■ Entries provided ■
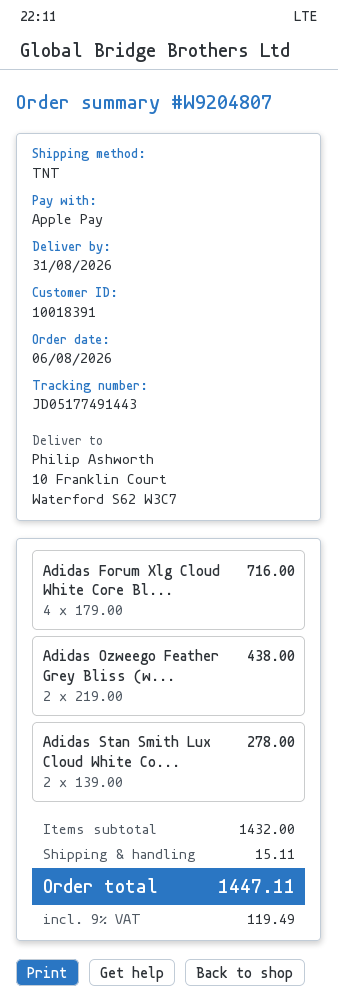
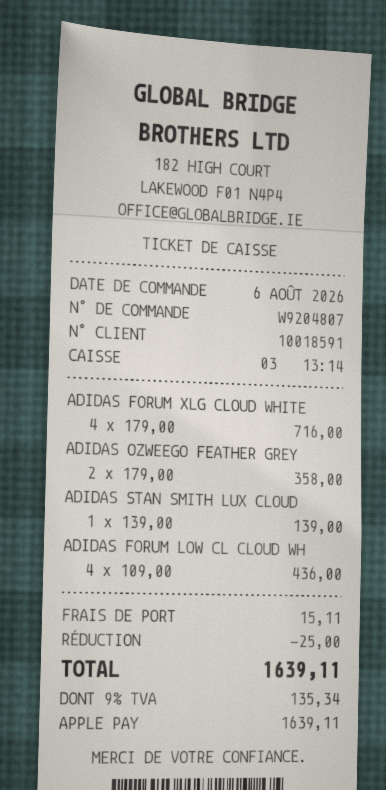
customer number: 10018391 -> 10018591
Adidas Ozweego Feather Grey Bliss (w...: 2 x 219.00 = 438.00 -> 2 x 179.00 = 358.00
Adidas Stan Smith Lux Cloud White Co...: 2 x 139.00 = 278.00 -> 1 x 139.00 = 139.00
ADIDAS FORUM LOW CL CLOUD WH: none -> 4 x 109.00 = 436.00
discount: none -> 25.00
tax: 9% = 119.49 -> 9% = 135.34
total: 1447.11 -> 1639.11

■ Assignment ■
Once the images are removed, print the remaining data exactly as it appears above.

■ Response area ■
customer number: 10018391 -> 10018591
Adidas Ozweego Feather Grey Bliss (w...: 2 x 219.00 = 438.00 -> 2 x 179.00 = 358.00
Adidas Stan Smith Lux Cloud White Co...: 2 x 139.00 = 278.00 -> 1 x 139.00 = 139.00
ADIDAS FORUM LOW CL CLOUD WH: none -> 4 x 109.00 = 436.00
discount: none -> 25.00
tax: 9% = 119.49 -> 9% = 135.34
total: 1447.11 -> 1639.11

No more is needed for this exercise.